__What needs to be done__: Every entry in the data that follows should come back exactly, pictures aside.

__Data shown__:
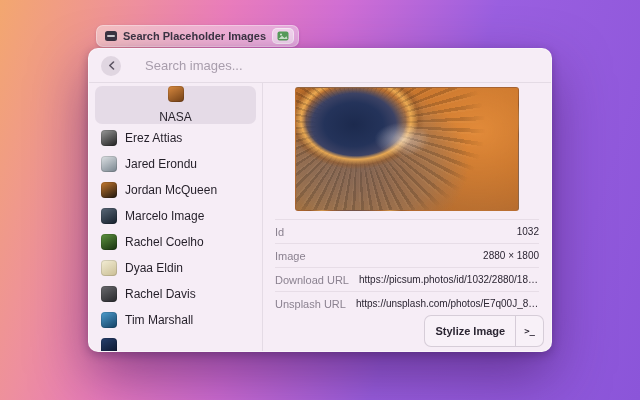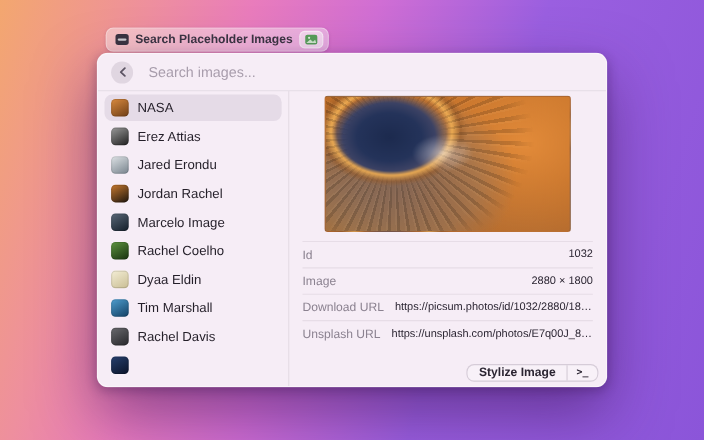"Search images..." .searchbar { gap: 14px -> 24px }
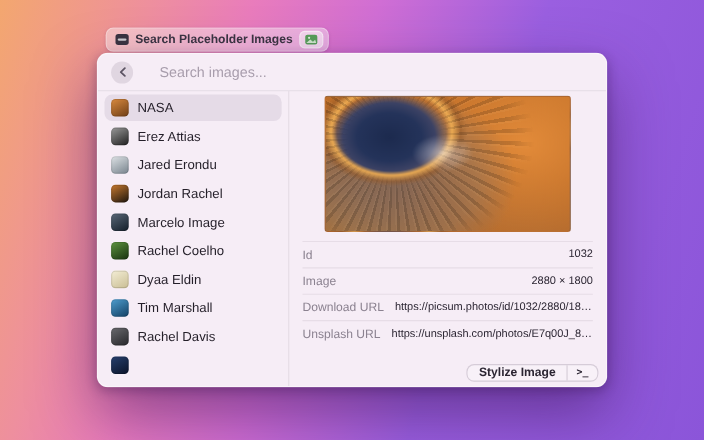"NASA" .list-item.selected { flex-direction: none -> column }
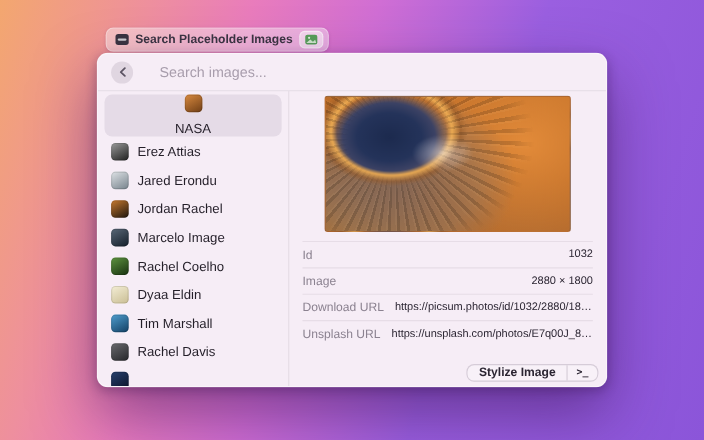"Jordan Rachel" span.item-name { text: Rachel -> McQueen }
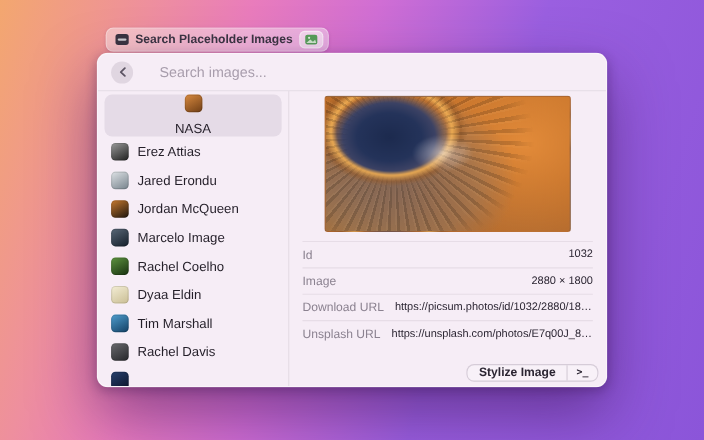"Tim Marshall" div.list-item { order: before "Rachel Davis" -> after "Rachel Davis" }
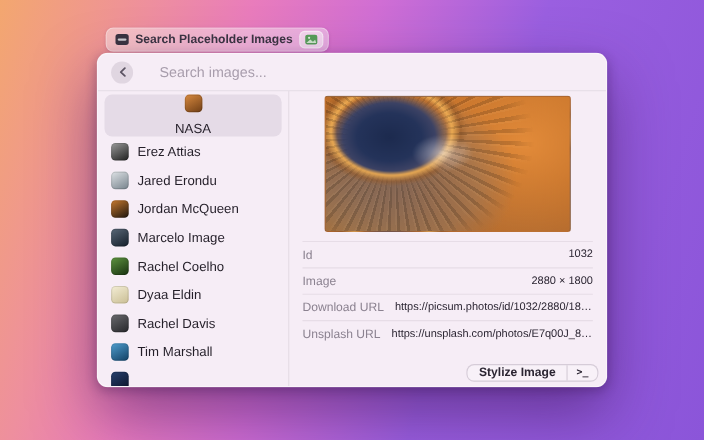"Stylize Image" .action-group { height: 16px -> 32px }
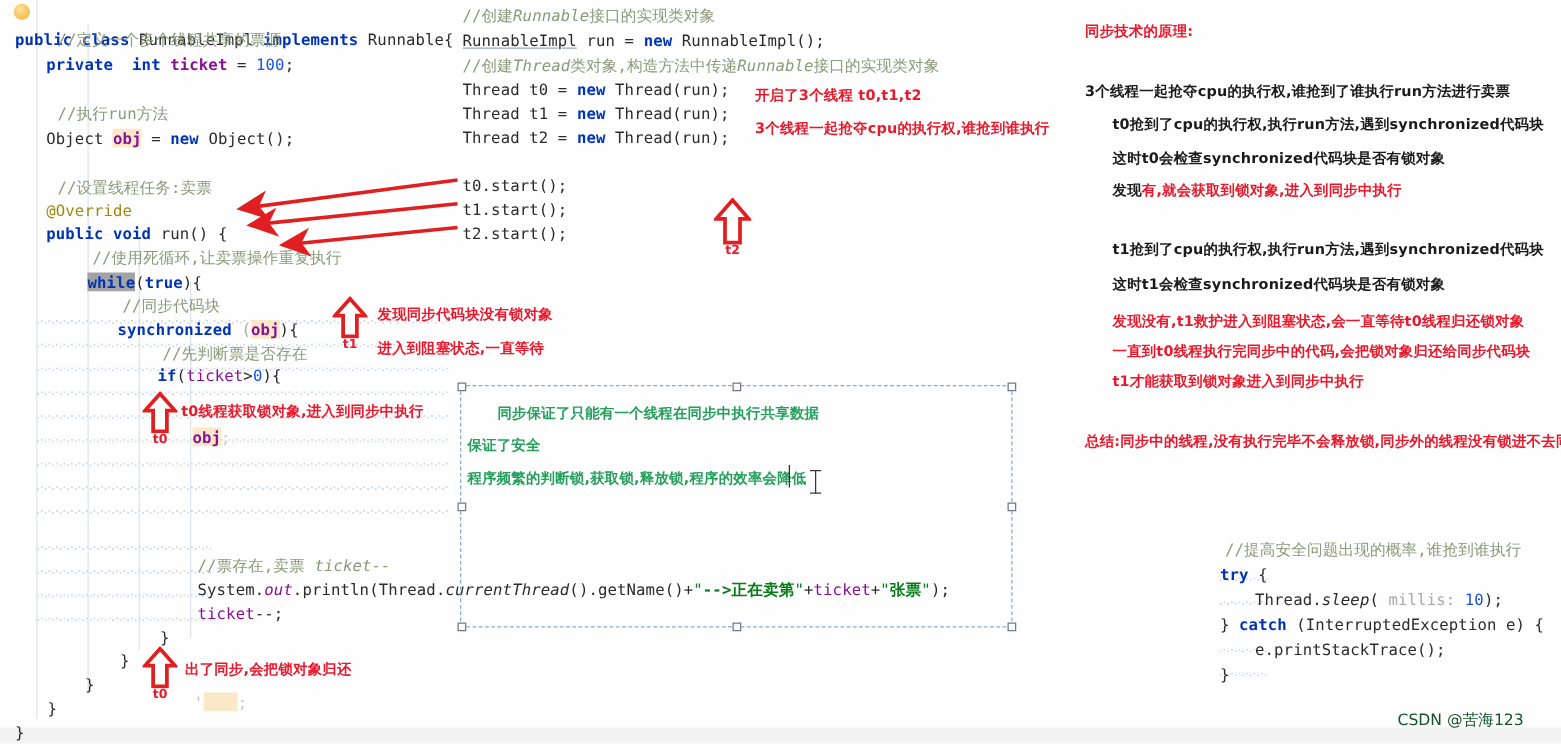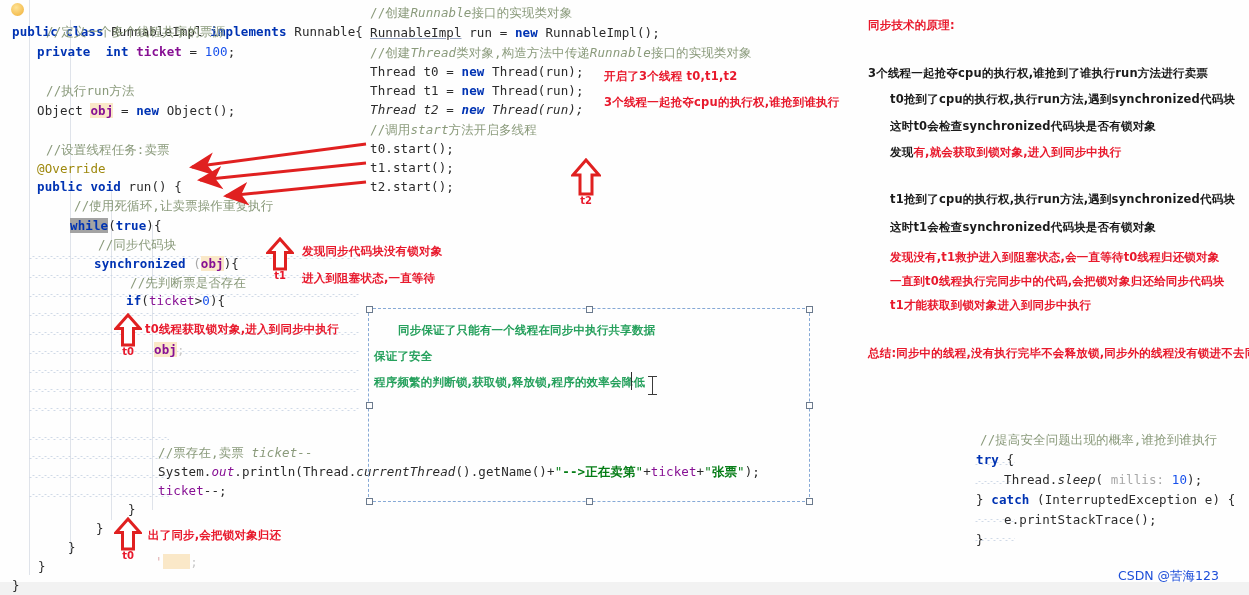"Thread t2 = new Thread(run);" div.code { font-style: italic -> none }
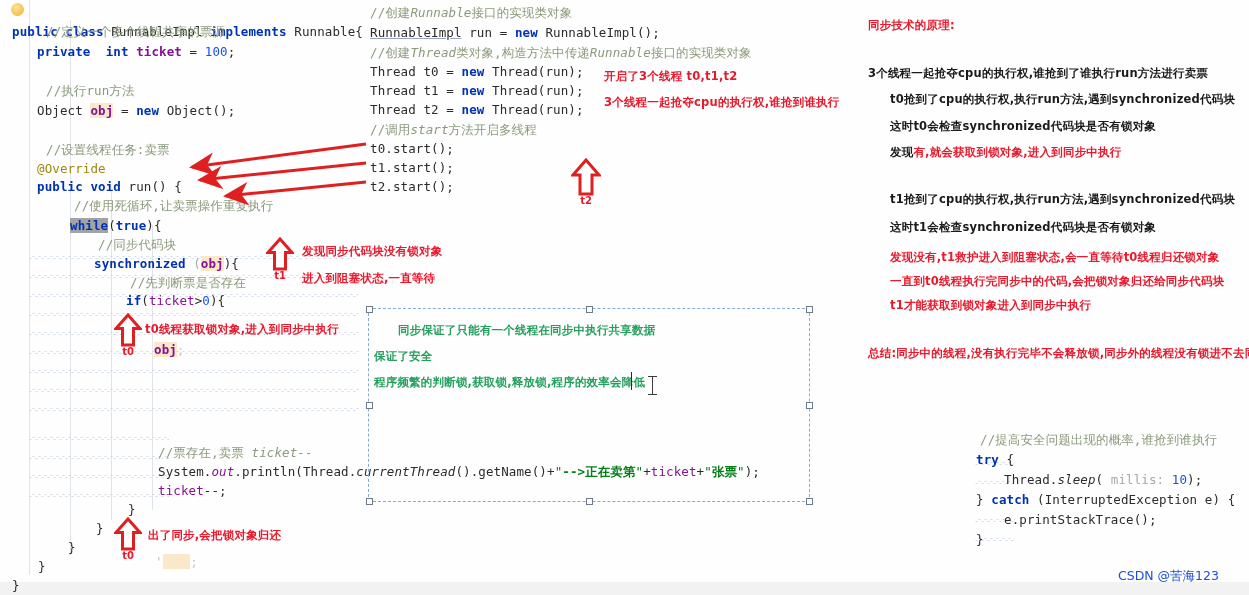"//调用start方法开启多线程" div.code { html: <div>//调用<span>start</span>方法开启多线程</div> -> none }
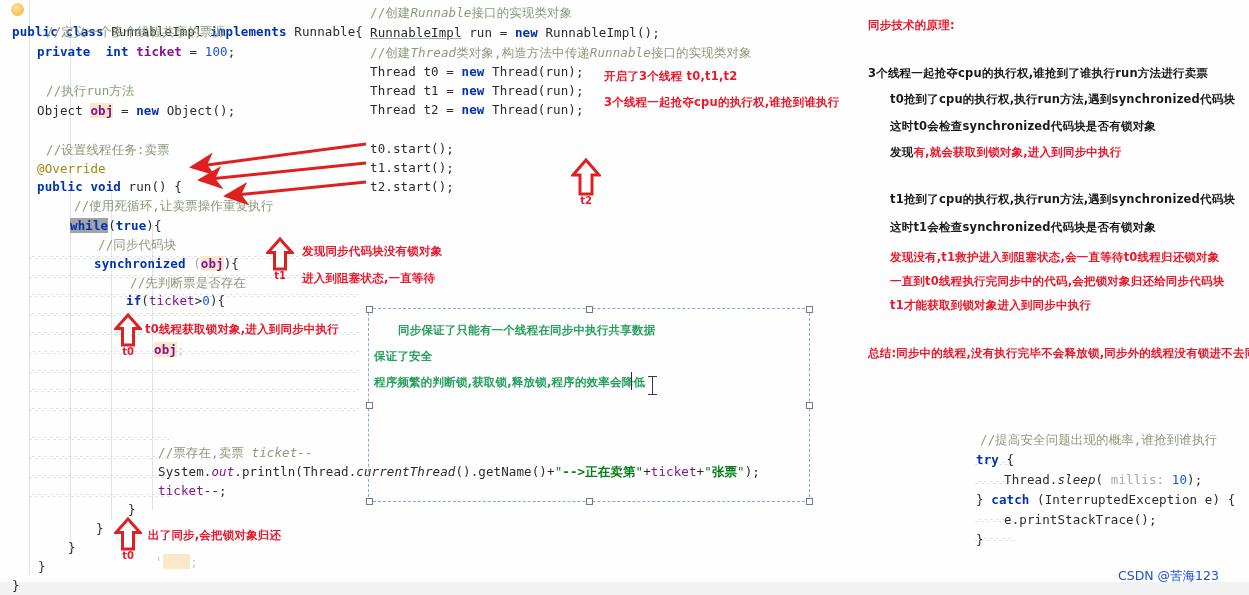"CSDN @苦海123" .watermark { color: #1d4ed8 -> #14532d }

__Solution for this exercise__:
"Search images..." .searchbar { gap: 14px -> 24px }
"NASA" .list-item.selected { flex-direction: none -> column }
"Jordan Rachel" span.item-name { text: Rachel -> McQueen }
"Tim Marshall" div.list-item { order: before "Rachel Davis" -> after "Rachel Davis" }
"Stylize Image" .action-group { height: 16px -> 32px }
"Thread t2 = new Thread(run);" div.code { font-style: italic -> none }
"//调用start方法开启多线程" div.code { html: <div>//调用<span>start</span>方法开启多线程</div> -> none }
"CSDN @苦海123" .watermark { color: #1d4ed8 -> #14532d }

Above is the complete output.